Here are four tips to help you stick to your plan and the time you have set aside for yourself (and your tasks).

  1. Book something that is difficult to cancel.

    Hire some kind of expert who will help you during the reserved time or book a conference-room in a hotel. No matter what you do, you will be much less inclined to cancel an external engagement on short notice if it will cost you, and it will thereby be easier to stick to your original plan.

  2. Make the consequences of continuously cancelling the reserved alone-time explicitly clear to yourself.

    One probable consequence is that you do what others want from you before what you had intended to do or are responsible for doing. You tend to solve the short-term problems before dealing with the more extensive long-term challenges.

    To clarify the immediate and future benefits of prioritizing differently you can for instance take an empty sheet of paper and write “Undisturbed time alone is important to me since …” and so on. Continue listing as many reasons (“since…”) as you can think of. Save the paper where it is easily accessible to you whenever you need some reassurance that it is OK and even desirable to work alone from time to time.

  3. Create a threshold to cancelling the scheduled time which is higher than your tendency to dismiss your own importance.

    Give yourself a punishment or fine of some kind when you cancel time to work alone. Decide that you will give X amount of money to a charity organization every time you cancel on yourself. Or, let a cancellation result in 50 push-ups right where you stand. It is OK to cancel, but it will cost you – either financially or in physical effort.

  4. Tell your colleagues that you are conscious of how you sometimes tend to ignore your own planning as soon as they ask you to do something else.

    Ask them to help you in your aspiration to prioritize better and more accurately by being attentive to if you come to the rescue too quickly when asked to help. “Please ask me if I really have time and do not actually have something else and more important to do right now.”

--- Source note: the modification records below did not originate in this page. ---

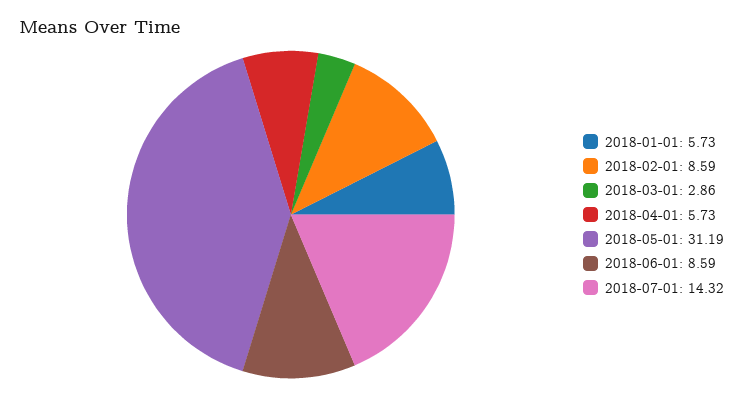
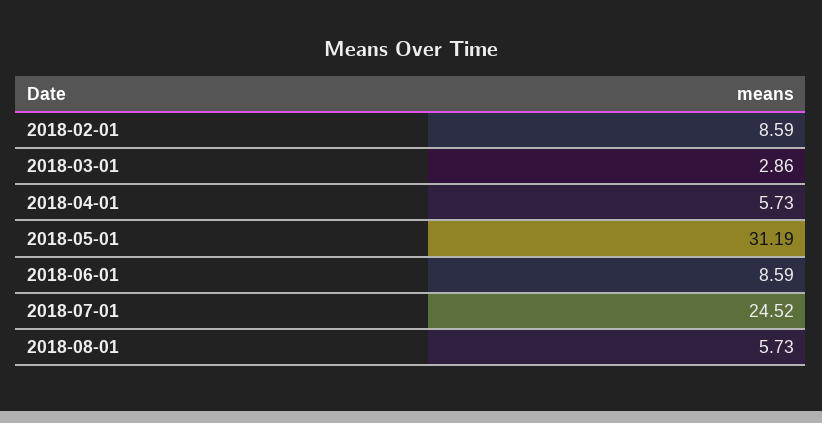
2018-01-01: 5.73 -> none
2018-07-01: 14.32 -> 24.52
2018-08-01: none -> 5.73

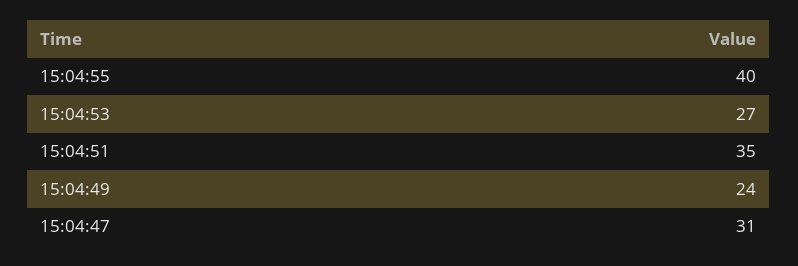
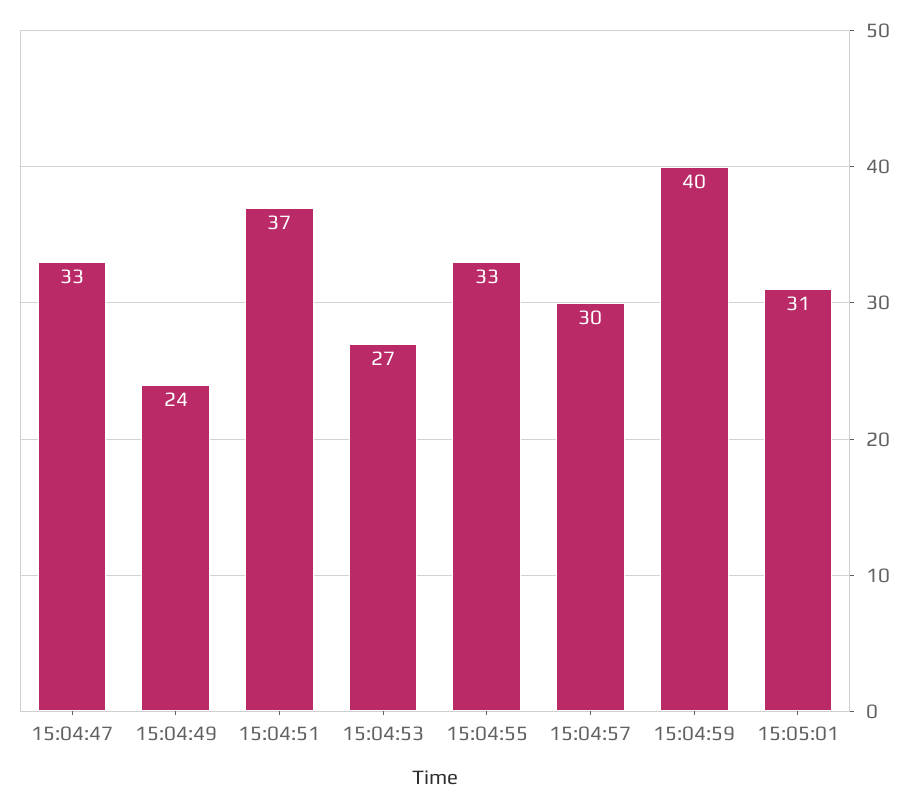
15:04:55: 40 -> 33
15:04:51: 35 -> 37
15:04:47: 31 -> 33
15:04:57: none -> 30
15:04:59: none -> 40
15:05:01: none -> 31

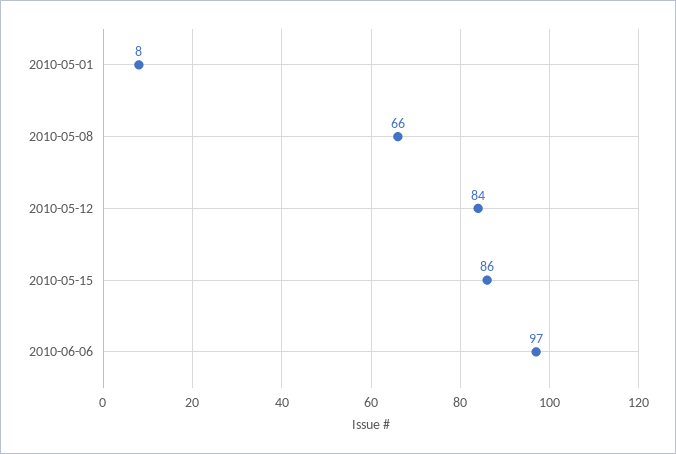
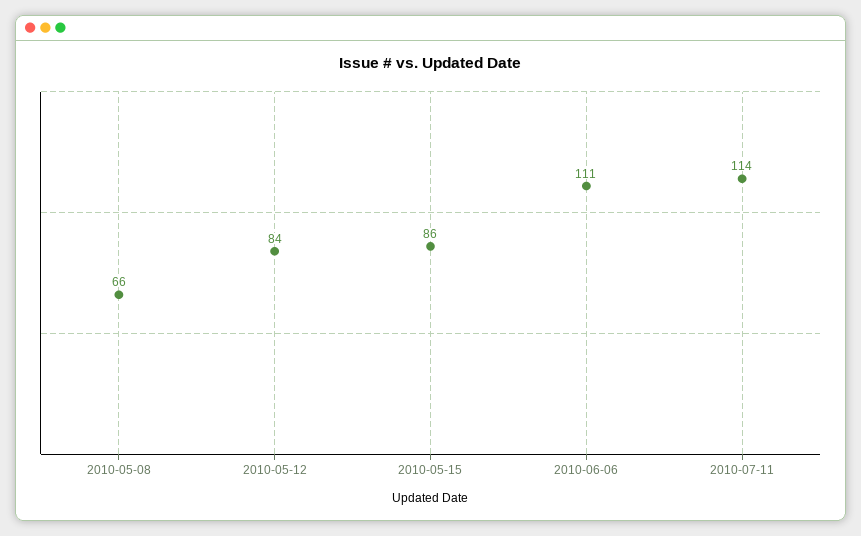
2010-05-01: 8 -> none
2010-06-06: 97 -> 111
2010-07-11: none -> 114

Make room for yourself and hence make room for more opportunities

If you strive to work alone once in a while you will get more of your important and long-run tasks done with better foresight than today. You will feel less stressed and more satisfied, which is a whole lot more pleasant.

Your business will benefit from your more conscious and systematic prioritization, rather than having you get caught up in all those small in-the-spur-of-the-moment-tasks you have been focusing on completing.

What’s your method?

How do you make sure to keep those precious hours of alone-time free from engagements even when your calendar is fully booked and you keep receiving requests for new meetings? A penny for your thoughts.